Zuletzt hat dieser Niedergang dazu geführt, dass bei den Landtagswahlen in Bayern in drei Wochen der schon in greifbare Nähe gerückte Machtwechsel wieder in weite Ferne gerückt ist. Und erstmals hat die Linkspartei, entstanden aus der ehemaligen DDR-Staatspartei und einer Linksabspaltung von der SPD, nicht nur im Osten, sondern auch im westlichen Saarland die SPD in einer Umfrage überflügelt.

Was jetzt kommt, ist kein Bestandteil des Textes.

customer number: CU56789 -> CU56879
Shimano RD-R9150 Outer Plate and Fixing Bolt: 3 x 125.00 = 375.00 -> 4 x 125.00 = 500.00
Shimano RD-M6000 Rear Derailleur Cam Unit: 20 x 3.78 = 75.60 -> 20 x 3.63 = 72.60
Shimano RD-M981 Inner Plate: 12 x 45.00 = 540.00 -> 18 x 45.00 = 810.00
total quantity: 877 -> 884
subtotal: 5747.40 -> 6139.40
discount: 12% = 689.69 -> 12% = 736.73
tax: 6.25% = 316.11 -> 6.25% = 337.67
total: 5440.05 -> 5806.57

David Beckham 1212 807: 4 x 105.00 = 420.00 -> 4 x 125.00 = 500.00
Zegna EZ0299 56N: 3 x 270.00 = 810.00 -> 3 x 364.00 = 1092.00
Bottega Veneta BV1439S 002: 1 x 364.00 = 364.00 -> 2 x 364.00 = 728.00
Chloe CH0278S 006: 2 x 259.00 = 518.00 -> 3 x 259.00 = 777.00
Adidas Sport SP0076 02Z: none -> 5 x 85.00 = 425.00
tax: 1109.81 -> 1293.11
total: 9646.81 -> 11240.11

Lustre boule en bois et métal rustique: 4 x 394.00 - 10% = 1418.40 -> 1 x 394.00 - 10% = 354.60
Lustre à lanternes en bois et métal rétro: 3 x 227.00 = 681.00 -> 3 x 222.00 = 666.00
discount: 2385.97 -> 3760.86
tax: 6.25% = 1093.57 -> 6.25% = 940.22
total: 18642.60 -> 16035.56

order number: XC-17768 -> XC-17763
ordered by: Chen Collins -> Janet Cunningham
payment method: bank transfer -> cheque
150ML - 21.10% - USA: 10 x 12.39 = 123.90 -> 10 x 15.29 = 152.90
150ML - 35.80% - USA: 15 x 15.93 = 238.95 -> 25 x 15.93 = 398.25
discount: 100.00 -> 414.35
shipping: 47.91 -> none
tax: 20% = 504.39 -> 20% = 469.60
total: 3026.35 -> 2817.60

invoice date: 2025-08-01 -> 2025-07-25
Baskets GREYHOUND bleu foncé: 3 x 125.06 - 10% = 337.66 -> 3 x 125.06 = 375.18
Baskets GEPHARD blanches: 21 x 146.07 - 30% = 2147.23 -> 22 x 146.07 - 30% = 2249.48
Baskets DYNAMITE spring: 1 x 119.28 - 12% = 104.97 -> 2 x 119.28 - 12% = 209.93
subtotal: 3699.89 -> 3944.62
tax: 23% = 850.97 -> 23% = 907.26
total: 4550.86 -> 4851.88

Mit Kanzlerkandidat Steinmeier und Parteichef Franz Müntefering sollen nun ausgerechnet zwei Politiker die SPD retten, deren inhaltliche Positionen in der Partei kaum mehr mehrheitsfähig sind. Zwar dürften sich die Sozialdemokraten in ihrer Not zunächst um die beiden scharen. Aber bis zur Bundestagswahl ist es noch gut ein Jahr, viel Zeit für neue innerparteiliche Konflikte. Und so bleibt Steinmeier und Müntefering wohl nur die Wahl zwischen Pest und Cholera: Sich inhaltlich verbiegen - oder eine weitere Abwanderung von Parteilinken zur Linkspartei riskieren. Von den aktuellen Umfragewerten bis zum Ende der SPD als Volkspartei ist es dann kein weiter Weg mehr.